En el vasto universo del yoga, donde existen estilos dinámicos, meditativos o espirituales, el Yoga Iyengar brilla con luz propia gracias a su obsesión por un elemento: la alineación. Nombrado así en honor a su creador, B.K.S. Iyengar (1918-2014), este método ha revolucionado la manera en que Occidente entiende la práctica, llevándola casi al terreno de la ciencia aplicada.
Origen y filosofía
B.K.S. Iyengar fue uno de los yoguis más influyentes del siglo XX. Su aproximación nació de la necesidad: siendo un niño débil y enfermizo, descubrió que la única manera de sanar era prestando atención milimétrica a cada hueso, músculo y articulación. De ahí surgió su famosa frase:
“La salud es un estado de completo equilibrio del cuerpo, la mente y el espíritu.”
A diferencia de otros estilos que buscan el flujo continuo (como el Vinyasa), el Iyengar se detiene. Se queda. Observa y corrige.
Características principales del Yoga Iyengar
| Característica | Descripción |
|---|---|
| Énfasis en la alineación | Cada postura se ejecuta con una precisión anatómica extrema. No importa llegar lejos, sino llegar bien. |
| Uso de accesorios (props) | Bloques, cinturones, mantas, sillas e incluso paredes o cuerdas permiten adaptar las posturas a cualquier cuerpo. |
| Permanencia en las asanas | Se mantiene la postura durante más tiempo (de 30 segundos a varios minutos) para sentir, ajustar y profundizar. |
| Secuencia lógica y progresiva | Las clases siguen un orden muy estudiado: se empieza con posturas de pie, luego flexiones, torsiones, inversiones y finalmente relajación. |
| Formación rigurosa del profesor | Los instructores Iyengar pasan años (a veces más de 5) certificándose. Saben anatomía y corrección manual con precisión quirúrgica. |
Beneficios específicos del método Iyengar
Gracias a su enfoque minucioso, este estilo es ideal para:
- Personas con lesiones o condiciones crónicas (hernias, artrosis, escoliosis). Los accesorios permiten practicar sin dolor.

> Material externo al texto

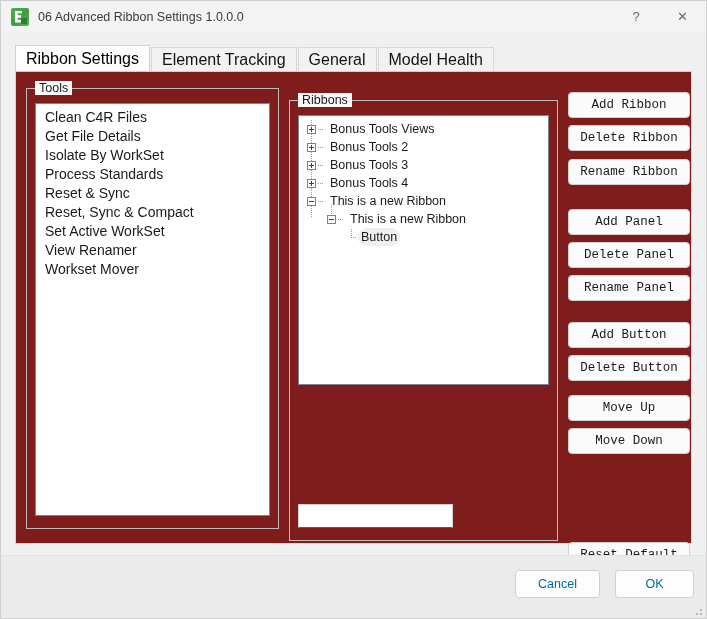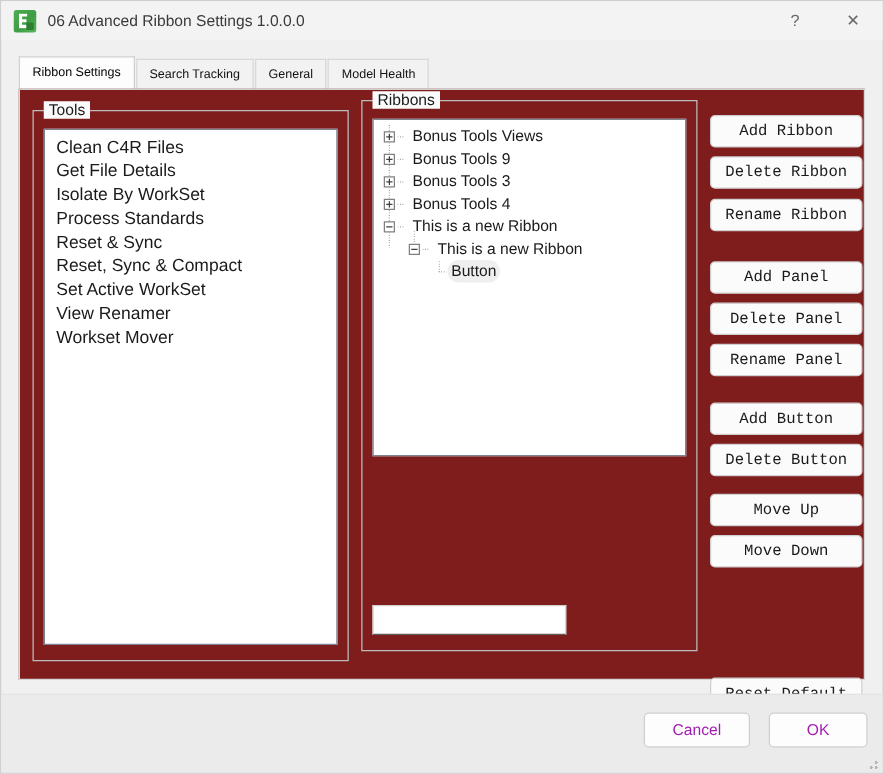--- a/index.html
+++ b/index.html
@@ -98,21 +98,21 @@
     align-items: flex-end;
     flex: none;
     position: relative;
   }
   .tab {
     height: 24px;
     padding: 0 10px;
     display: flex;
     align-items: center;
     justify-content: center;
-    font-size: 10px;
+    font-size: 16px;
     color: #121212;
     background: #f2f2f2;
     border: 1px solid #d8d8d8;
     border-bottom: none;
     margin-right: 1px;
     box-sizing: border-box;
     cursor: default;
     white-space: nowrap;
   }
   .tab.selected {
@@ -144,21 +144,21 @@
     top: -8px;
     left: 8px;
     background: #fafafa;
     padding: 0 4px;
     font-size: 12.5px;
     color: #1a1a1a;
     white-space: nowrap;
   }
 
   #tools-group  { left: 10px;  top: 16px; width: 253px; height: 441px; }
-  #ribbons-group{ left: 273px; top: 8px; width: 269px; height: 441px; }
+  #ribbons-group{ left: 273px; top: 28px; width: 269px; height: 441px; }
 
   
   .listbox {
     position: absolute;
     left: 8px;
     top: 14px;
     right: 8px;
     bottom: 12px;
     background: #ffffff;
     border: 1px solid #7d8490;
@@ -356,21 +356,21 @@
     position: absolute;
     top: 14px;
     width: 85px;
     height: 28px;
     background: #fdfdfd;
     border: 1px solid #d0d0d0;
     border-radius: 4px;
     box-sizing: border-box;
     font-family: "Liberation Sans", sans-serif;
     font-size: 12.5px;
-    color: #a21caf;
+    color: #0369a1;
     display: flex;
     align-items: center;
     justify-content: center;
     cursor: default;
   }
   #cancel-button { right: 106px; }
   #ok-button { right: 12px; width: 79px; }
 
   .resize-grip {
     position: absolute;
@@ -403,21 +403,21 @@
         <span>✕</span>
       </div>
     </div>
   </div>
 
   <div class="tabstrip">
     <div class="tab selected">
       <span>Ribbon Settings</span>
     </div>
     <div class="tab">
-      <span>Search Tracking</span>
+      <span>Element Tracking</span>
     </div>
     <div class="tab">
       <span>General</span>
     </div>
     <div class="tab">
       <span>Model Health</span>
     </div>
   </div>
 
   <div class="content">
@@ -446,21 +446,21 @@
 
         <div class="tnode indent-0">
           <span class="expander plus"></span>
           <span class="dots"></span>
           <span class="tlabel">Bonus Tools Views</span>
         </div>
 
         <div class="tnode indent-0">
           <span class="expander plus"></span>
           <span class="dots"></span>
-          <span class="tlabel">Bonus Tools 9</span>
+          <span class="tlabel">Bonus Tools 2</span>
         </div>
 
         <div class="tnode indent-0">
           <span class="expander plus"></span>
           <span class="dots"></span>
           <span class="tlabel">Bonus Tools 3</span>
         </div>
 
         <div class="tnode indent-0">
           <span class="expander plus"></span>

- Quienes vienen del sedentarismo absoluto. No se necesita flexibilidad previa, solo voluntad de aprender.
- Deportistas de alto rendimiento. Mejora la propiocepción (conciencia del cuerpo en el espacio) y previene lesiones.
- Adultos mayores. Las sillas y cuerdas hacen accesible el yoga hasta edades avanzadas.
Además, estudios médicos han avalado su eficacia para reducir la presión arterial, aliviar el dolor lumbar crónico y gestionar la ansiedad.
¿Cómo es una clase típica de Yoga Iyengar?
A diferencia del estereotipo de música relajante y velas aromáticas, una clase Iyengar suele ser silenciosa y muy verbal. El maestro camina entre los alumnos, observa, toca un hombro aquí, ajusta una cadera allá. Las instrucciones son anatomía pura: “Gira el húmero externamente, baja los omóplatos, activa el cuadriceps”.
No hay prisa. Se hace una postura de pie como Trikonasana (triángulo) y se mantiene mientras el profesor corrige uno por uno. Al final, llega Savasana (relajación profunda), a menudo de 10 a 15 minutos, donde el cuerpo asimila todo el trabajo.
Cosas a tener en cuenta antes de empezar
- No es “yoga fitness”. Si buscas sudar a lo loco y cardio, este no es tu estilo.
- Requiere paciencia. Aprender a alinear un solo Tadasana (postura de la montaña) puede llevarte meses. Y eso está bien.
- Lleva tus propios accesorios si puedes, aunque la mayoría de estudios los ofrecen.
- Olvídate de compararte. Aquí el único espejo eres tú hace una semana. La precisión es personal.
Conclusión: un yoga para todos los cuerpos
El Yoga Iyengar democratiza la práctica. Demuestra que no hace falta ser joven, delgado o flexible para beneficiarse del yoga. Solo hace falta atención, respeto por el propio cuerpo y ganas de mejorar milímetro a milímetro. Porque, como enseñaba Iyengar:
“Las palabras no pueden transmitir el valor del yoga. Solo la práctica puede hacerlo.”
Si alguna vez has creído que “el yoga no es para ti” por una lesión, rigidez o edad avanzada, el método Iyengar te está esperando para demostrarte lo contrario.